Hay personas que no poseen cargo alguno, pero están dotadas de una trayectoria vital en la que se resumen, como en un ejemplo, los desafíos de la sociedad a la que pertenecen y de la que participan.
Por eso, cuando la muerte las alcanza, incluso quienes no las conocieron ni trataron, sino que las miraron de lejos y asistieron a su peripecia vital apenas como espectadores, se sienten movidos a sentir algo así como una pérdida, no, claro, la misma pérdida que han de sentir sus familiares o sus amigos, sino la pérdida de una huella, como si de pronto un dibujo significativo que al mirarlo enseñara u orientara acabara borrándose.
Es el caso de Ángela Jeria.
La prensa ha reproducido por estos días una foto familiar donde ella aparece flanqueada por su hijo y su marido, mientras sus manos se posan en una pequeña niña sonriente. La niña es Michelle Bachelet, quien está a su derecha es su hijo Alberto y a su izquierda, el general Bachelet. Cuando esa foto fue tomada –la foto de una familia de clase media orgullosa de sí misma– nada, es probable, hacía presagiar la tormenta que cubriría al país arrastrando a miles y a los que en ella aparecen retratados. Al mirar esa foto años más tarde, ella pudo repetir con Faulkner “mientras el mundo sereno que conocimos se deshizo en humo y llamas”.
Padeció la muerte de su marido encerrado y maltratado por quienes habían sido sus colegas y compañeros de armas; ella misma fue encerrada y torturada junto a su hija y juntas debieron, luego, salir al exilio. El futuro que debió imaginar cuando miraba a la cámara en el momento de esa foto se rompió y con toda certeza nunca pudo reconstituirse del todo. Ni siquiera el retorno, tampoco el triunfo político de su hija y los años que le siguieron, según se adivinaba en su actitud serena y levemente nostálgica, pudieron curar la ruptura de la imagen que esa foto recogía y prometía.
Así y todo, Ángela Jeria careció del fulgor o la furia de la venganza; no se adivinaba en ella gota alguna de resentimiento; nunca abandonó la tranquila serenidad que la acompañaba, y nunca presumió o proclamó ser una víctima, aunque siempre debió saber para sus adentros que lo era. Todo ello tampoco la condujo a la actitud insensata de creer o de comportarse como si nada hubiera ocurrido, y es probable que, al igual que su hija, la expresidenta Bachelet, haya logrado despojar a su memoria de la estela de dolor que alguna vez debió, como una sombra, acompañarla, para convertirla en una fuerza que la ayudara a persistir en los ideales que abrigaba en el momento de esa foto, y lograr que lo que ella padeció nunca más ocurriera.
Wright Mills, un sociólogo americano, dijo alguna vez que había que hacer el esfuerzo de comprender la forma en que los grandes cambios estructurales, buenos o malos, se cruzan con la biografía de los individuos, deteniéndose en la forma en que estos últimos reaccionan frente a ellos.

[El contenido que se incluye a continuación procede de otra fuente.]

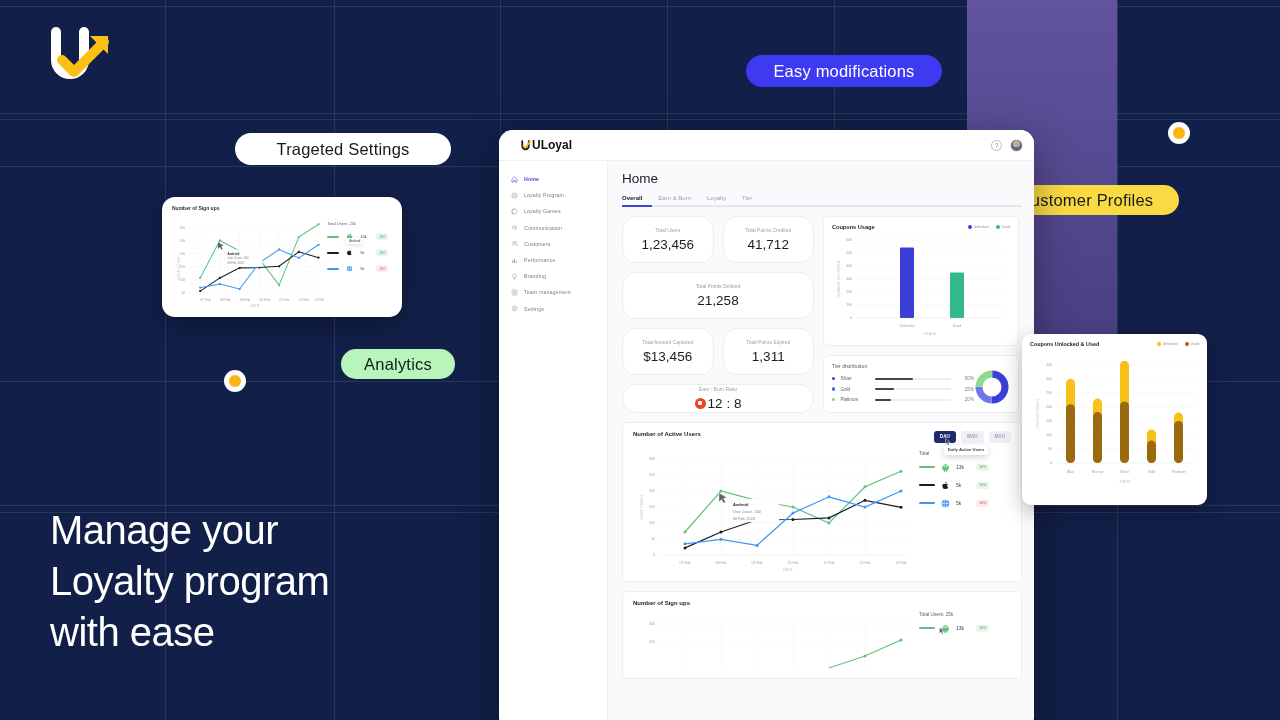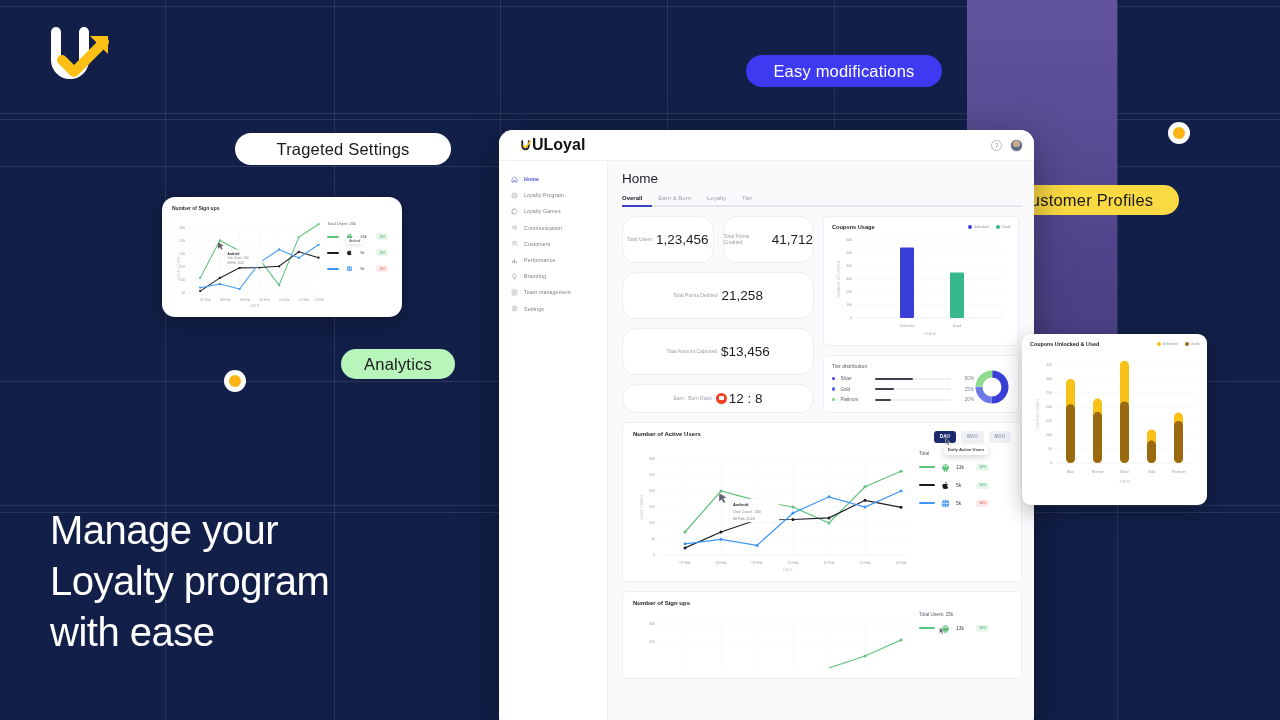"ULoyal" .brand { font-size: 16px -> 12px }
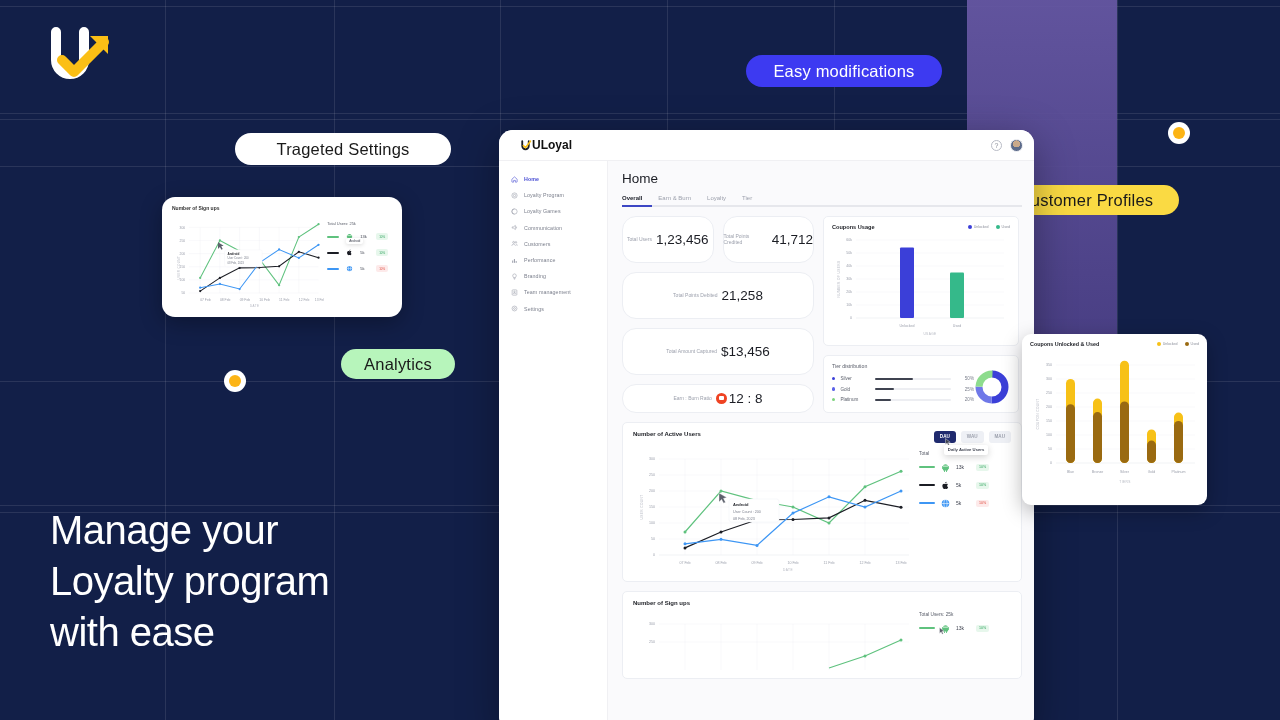"1,23,456" .kpi { flex-direction: row -> column }
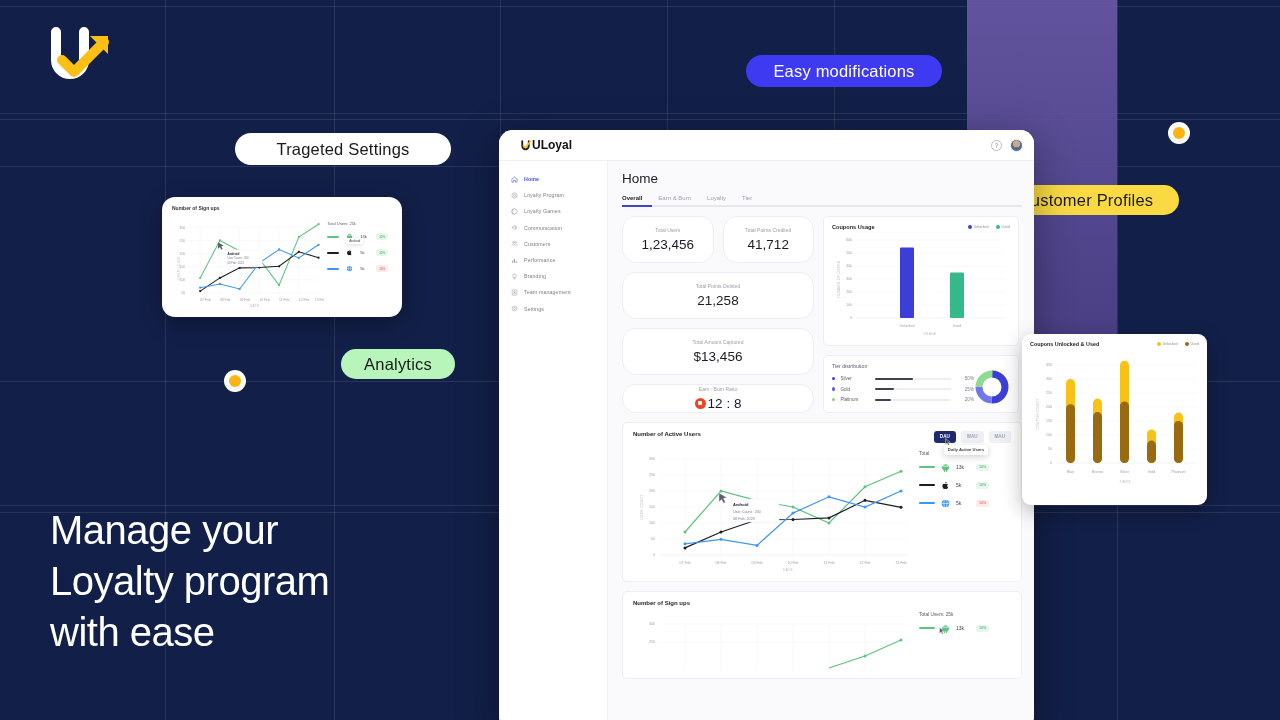"1,311" div.kpi { html: none -> <div> <span>Total Points Expired</span> <span>1,311</span> </div> }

Y en un sentido similar, Jean-Paul Sartre dijo que no importaba tanto lo que habían hecho con una persona, lo que importaba, subraya una y otra vez, es lo que esa persona hace con lo que han hecho de ella.
Ángela Jeria es una muestra de eso, una muestra sencilla y sin alardes de que el vendaval de la historia no siempre tiene la última palabra, que es posible no olvidar, atesorar la memoria y retener el recuerdo, no para enrostrarlo una y otra vez, sino como un motivo íntimo que alienta el esfuerzo para que lo que se padeció nunca más ocurra. Esa mezcla de pudor y serenidad, y al mismo tiempo de determinación que en ella era posible adivinar, es lo que la hizo, incluso a la distancia, una persona estimable y lo que explica que sin que desempeñara cargo alguno, se hubiera transformado en alguien que cumplía el papel de una seña o bosquejo que, es de esperar, la muerte no alcance a borrar del todo.